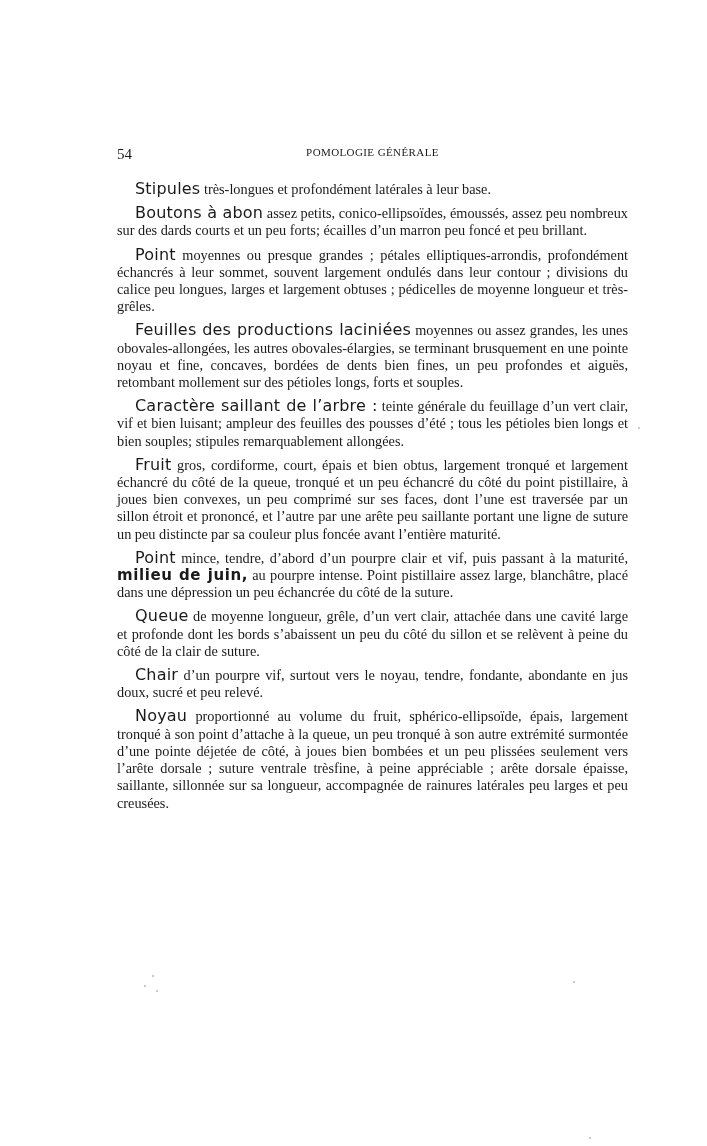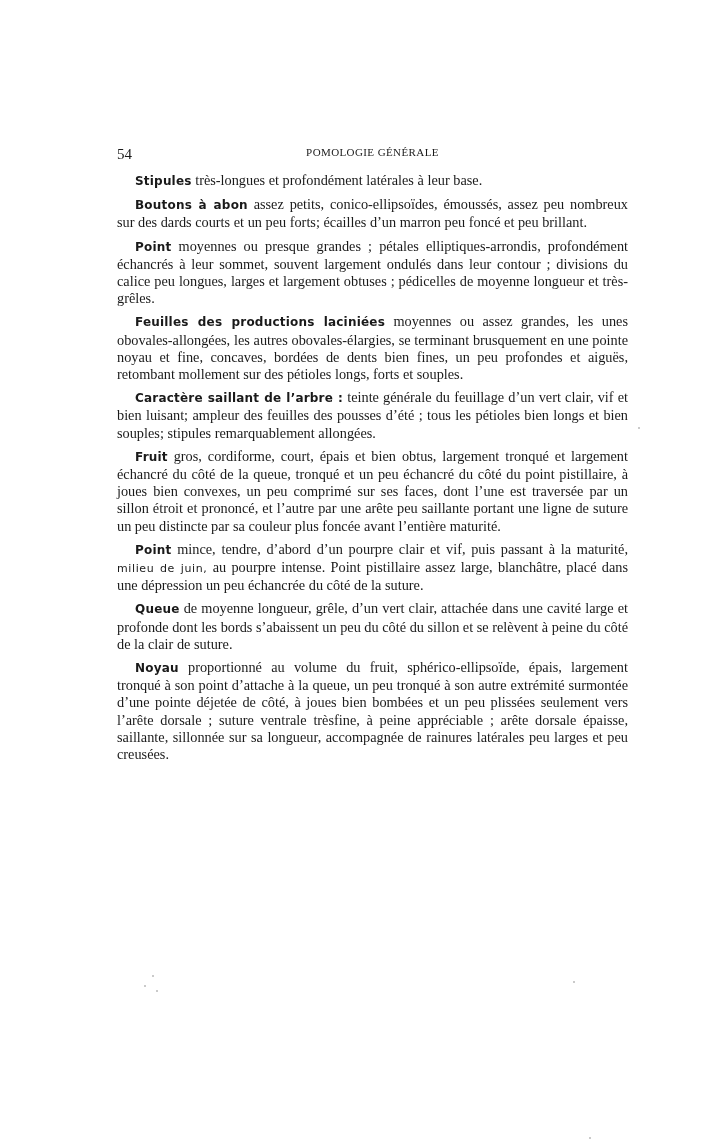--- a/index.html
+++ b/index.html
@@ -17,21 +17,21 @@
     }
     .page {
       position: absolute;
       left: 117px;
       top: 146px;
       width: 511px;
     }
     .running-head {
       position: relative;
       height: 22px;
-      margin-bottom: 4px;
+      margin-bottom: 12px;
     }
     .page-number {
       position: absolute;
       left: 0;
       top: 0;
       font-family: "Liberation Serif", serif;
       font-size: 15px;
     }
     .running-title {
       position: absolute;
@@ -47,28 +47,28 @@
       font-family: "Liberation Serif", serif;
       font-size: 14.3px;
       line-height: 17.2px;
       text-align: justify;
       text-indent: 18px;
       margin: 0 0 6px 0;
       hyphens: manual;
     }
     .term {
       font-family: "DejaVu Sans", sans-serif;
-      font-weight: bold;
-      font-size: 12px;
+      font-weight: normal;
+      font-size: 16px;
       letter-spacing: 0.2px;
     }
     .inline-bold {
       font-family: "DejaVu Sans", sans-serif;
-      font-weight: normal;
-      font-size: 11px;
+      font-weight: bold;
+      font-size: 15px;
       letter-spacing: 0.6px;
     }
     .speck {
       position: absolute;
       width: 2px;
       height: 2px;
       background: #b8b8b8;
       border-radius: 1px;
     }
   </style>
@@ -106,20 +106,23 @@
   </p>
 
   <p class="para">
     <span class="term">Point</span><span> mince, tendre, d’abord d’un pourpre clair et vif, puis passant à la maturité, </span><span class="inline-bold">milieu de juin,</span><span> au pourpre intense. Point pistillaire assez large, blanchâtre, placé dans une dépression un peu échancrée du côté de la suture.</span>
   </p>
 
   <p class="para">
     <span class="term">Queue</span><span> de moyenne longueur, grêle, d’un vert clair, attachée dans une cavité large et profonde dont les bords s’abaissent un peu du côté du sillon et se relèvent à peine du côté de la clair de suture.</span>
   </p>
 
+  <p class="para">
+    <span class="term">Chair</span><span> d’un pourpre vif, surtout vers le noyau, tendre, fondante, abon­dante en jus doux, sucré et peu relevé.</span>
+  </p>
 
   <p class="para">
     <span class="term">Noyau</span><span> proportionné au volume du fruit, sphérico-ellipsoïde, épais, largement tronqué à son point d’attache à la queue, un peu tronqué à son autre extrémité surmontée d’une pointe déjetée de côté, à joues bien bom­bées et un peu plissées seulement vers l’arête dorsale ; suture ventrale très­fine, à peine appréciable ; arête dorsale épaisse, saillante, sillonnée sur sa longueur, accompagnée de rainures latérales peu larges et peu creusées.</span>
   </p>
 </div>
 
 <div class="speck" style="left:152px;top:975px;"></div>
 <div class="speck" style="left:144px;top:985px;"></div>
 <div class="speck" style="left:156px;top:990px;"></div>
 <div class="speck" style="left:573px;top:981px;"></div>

*-*-*

Description of the task:
Search the entries above for lines holding the string "spacing", then report only how many there are.

Solution to the exercise:
2